One of the recurring actions this pipeline introduces is converting between a word's string representation and it's index in the matrix. I wondered how much time is saved by creating a dictionary of words to indices vs. just calling .index repeatedly. Here's the code I used for performance testing:

def create_dict_getter(mk):
    word_dict = {w: ix for ix, w in enumerate(mk.word_list)}
    return lambda w: word_dict[w]

def create_idx_getter(mk):
    return lambda w: mk.word_list.index(w)

def create_csr(mk, create_getter):
    ix_getter = create_getter(mk)
    rows = []
    cols = []
    vals = []
    for (w1, w2), value in mk.bigram_counts.iteritems():
        rows.append(ix_getter(w1)) #word_dict(w1))
        cols.append(ix_getter(w2))
        vals.append(value / float(mk.word_counts[w1]))
    return sparse.csr_matrix(
        (np.array(vals), (np.array(rows), np.array(cols))),
        shape=tuple([len(mk.word_list)] * 2)
    ), (rows, cols, vals)

One reason for setting it up this way was to make sure the cost of constructing the dictionary would be included in the speed testing.

And here're the outcomes:

First, using index lookups:

 %timeit create_csr(mk, create_idx_getter)
1 loops, best of 3: 1.69 s per loop

Then, with a lookup table:

%timeit create_csr(mk, create_dict_getter)
10 loops, best of 3: 32.3 ms per loop

Wayyyy faster! And this was with under 6000 words!

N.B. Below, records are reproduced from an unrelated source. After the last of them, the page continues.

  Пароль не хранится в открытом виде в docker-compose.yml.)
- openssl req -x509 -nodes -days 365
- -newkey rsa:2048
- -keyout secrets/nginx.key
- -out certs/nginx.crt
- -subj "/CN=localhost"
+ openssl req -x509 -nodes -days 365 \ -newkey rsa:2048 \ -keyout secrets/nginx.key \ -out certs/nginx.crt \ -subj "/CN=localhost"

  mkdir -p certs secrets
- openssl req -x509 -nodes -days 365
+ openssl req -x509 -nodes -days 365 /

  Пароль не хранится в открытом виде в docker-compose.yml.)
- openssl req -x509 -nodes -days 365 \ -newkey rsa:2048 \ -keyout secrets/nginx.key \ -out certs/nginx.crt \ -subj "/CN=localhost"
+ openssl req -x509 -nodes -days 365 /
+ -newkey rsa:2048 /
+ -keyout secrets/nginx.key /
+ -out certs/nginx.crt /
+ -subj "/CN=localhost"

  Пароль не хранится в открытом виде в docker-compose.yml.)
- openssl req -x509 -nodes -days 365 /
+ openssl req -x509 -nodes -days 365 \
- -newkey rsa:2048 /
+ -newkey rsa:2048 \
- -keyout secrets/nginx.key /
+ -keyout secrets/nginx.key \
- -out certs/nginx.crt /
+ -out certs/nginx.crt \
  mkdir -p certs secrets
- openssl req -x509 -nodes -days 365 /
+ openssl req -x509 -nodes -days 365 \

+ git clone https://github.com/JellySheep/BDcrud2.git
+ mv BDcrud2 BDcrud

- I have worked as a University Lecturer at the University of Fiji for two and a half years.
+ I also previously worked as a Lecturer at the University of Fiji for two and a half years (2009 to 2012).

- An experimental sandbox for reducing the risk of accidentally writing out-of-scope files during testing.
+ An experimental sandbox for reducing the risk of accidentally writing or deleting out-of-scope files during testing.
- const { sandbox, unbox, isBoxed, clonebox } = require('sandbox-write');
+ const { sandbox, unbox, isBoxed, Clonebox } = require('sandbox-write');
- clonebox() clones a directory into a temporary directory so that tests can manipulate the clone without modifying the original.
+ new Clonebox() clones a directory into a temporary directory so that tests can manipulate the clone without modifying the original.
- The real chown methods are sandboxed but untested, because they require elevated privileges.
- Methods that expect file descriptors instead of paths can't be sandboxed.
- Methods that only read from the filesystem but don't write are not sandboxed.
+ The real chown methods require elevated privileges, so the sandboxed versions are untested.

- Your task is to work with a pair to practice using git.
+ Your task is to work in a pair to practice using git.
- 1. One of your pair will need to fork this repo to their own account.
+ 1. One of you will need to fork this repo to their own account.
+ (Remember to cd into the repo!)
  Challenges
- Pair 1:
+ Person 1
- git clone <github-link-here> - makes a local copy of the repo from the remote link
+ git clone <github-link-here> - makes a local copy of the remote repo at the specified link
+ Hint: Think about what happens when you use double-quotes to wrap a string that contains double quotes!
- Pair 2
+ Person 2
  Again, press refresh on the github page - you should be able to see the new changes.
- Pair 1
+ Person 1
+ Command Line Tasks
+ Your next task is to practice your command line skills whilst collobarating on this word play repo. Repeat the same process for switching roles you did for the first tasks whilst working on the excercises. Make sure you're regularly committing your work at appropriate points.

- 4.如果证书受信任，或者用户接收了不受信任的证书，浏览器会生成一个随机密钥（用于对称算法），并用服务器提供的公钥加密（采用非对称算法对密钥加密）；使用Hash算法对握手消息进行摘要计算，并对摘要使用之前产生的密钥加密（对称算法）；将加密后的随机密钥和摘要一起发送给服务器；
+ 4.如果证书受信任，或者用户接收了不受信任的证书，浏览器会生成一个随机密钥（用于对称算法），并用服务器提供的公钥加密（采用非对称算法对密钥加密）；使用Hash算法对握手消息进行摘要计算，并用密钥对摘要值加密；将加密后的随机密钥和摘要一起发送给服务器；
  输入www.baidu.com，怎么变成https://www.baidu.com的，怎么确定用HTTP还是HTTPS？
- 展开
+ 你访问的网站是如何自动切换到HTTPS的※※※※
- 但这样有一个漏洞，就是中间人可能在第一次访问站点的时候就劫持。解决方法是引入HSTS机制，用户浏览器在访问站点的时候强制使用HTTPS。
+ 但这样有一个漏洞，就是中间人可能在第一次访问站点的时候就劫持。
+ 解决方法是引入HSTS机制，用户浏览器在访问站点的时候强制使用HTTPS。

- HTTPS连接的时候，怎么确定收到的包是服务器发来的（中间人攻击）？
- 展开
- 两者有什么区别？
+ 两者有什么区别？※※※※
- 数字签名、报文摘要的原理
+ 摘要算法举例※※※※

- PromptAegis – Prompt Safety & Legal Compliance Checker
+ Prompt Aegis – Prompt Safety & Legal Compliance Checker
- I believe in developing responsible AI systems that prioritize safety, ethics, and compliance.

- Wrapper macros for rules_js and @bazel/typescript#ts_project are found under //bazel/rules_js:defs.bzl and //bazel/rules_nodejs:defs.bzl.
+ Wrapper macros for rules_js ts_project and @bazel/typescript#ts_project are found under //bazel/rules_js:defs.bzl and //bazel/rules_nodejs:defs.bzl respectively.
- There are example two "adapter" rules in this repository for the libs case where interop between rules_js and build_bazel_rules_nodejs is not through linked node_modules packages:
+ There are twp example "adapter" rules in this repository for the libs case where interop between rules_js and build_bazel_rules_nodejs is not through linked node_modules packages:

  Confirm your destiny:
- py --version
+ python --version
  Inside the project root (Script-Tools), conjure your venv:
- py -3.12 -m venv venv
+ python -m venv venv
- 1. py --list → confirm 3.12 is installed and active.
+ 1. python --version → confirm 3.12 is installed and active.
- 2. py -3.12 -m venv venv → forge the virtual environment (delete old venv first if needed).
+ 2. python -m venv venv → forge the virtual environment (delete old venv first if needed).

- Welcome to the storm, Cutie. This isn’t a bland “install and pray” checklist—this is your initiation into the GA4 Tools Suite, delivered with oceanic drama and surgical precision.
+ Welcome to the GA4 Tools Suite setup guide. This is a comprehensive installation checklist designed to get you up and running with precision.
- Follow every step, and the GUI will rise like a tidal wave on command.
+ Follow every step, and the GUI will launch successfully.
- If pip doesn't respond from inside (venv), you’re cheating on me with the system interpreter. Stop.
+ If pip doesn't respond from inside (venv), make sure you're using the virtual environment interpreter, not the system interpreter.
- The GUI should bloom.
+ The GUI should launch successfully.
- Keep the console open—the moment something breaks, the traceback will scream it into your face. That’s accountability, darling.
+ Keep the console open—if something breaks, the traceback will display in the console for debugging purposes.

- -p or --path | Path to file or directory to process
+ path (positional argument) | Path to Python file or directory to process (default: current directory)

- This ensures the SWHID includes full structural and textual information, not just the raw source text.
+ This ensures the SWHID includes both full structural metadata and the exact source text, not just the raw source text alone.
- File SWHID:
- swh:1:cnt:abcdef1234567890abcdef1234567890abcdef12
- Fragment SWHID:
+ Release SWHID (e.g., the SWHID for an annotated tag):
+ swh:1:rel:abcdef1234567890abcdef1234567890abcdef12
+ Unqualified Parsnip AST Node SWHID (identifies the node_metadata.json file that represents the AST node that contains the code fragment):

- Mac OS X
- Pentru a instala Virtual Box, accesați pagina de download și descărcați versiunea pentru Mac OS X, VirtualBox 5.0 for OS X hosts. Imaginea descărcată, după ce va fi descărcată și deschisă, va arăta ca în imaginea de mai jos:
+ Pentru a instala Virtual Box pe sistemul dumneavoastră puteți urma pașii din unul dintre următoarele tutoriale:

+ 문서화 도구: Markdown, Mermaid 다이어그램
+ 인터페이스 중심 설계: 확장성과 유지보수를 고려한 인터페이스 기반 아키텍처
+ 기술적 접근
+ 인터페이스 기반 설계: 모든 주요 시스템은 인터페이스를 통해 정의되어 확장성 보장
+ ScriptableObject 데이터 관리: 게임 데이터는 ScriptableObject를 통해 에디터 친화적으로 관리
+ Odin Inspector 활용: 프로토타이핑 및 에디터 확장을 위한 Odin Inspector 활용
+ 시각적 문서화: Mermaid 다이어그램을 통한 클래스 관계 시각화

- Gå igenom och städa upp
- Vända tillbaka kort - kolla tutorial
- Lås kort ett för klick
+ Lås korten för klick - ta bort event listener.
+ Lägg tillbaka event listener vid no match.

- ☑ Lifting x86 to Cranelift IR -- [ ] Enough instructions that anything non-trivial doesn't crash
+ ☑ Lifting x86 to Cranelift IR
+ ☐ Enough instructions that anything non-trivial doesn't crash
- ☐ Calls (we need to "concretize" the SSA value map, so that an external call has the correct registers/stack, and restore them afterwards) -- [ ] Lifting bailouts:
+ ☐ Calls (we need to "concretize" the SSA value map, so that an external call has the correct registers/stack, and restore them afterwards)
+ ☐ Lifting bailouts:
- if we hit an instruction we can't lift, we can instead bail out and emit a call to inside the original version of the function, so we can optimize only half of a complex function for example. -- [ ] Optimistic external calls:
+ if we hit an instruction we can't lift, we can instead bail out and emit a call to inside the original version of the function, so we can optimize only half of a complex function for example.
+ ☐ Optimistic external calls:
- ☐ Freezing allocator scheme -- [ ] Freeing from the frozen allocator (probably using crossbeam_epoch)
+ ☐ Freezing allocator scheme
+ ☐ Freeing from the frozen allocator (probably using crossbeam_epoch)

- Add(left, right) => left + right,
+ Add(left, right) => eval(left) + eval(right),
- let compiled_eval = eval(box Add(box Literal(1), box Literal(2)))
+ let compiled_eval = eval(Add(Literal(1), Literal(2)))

So, great, the dictionary is worth it (though probably more worth is to simply make a clean switch to using indices earlier in the process).

Now, how bad was the initial vstack comprehension approach?

%timeit create_dense_stack(mk)

1 loops, best of 3: 42.1 s per loop

Over 1000 times worse! And that's just considering time complexity -- the dense matrix is also a memory fiend!

So, remember folks, even when your dataset has well under 10k elements, sparsity is a big honkin' deal.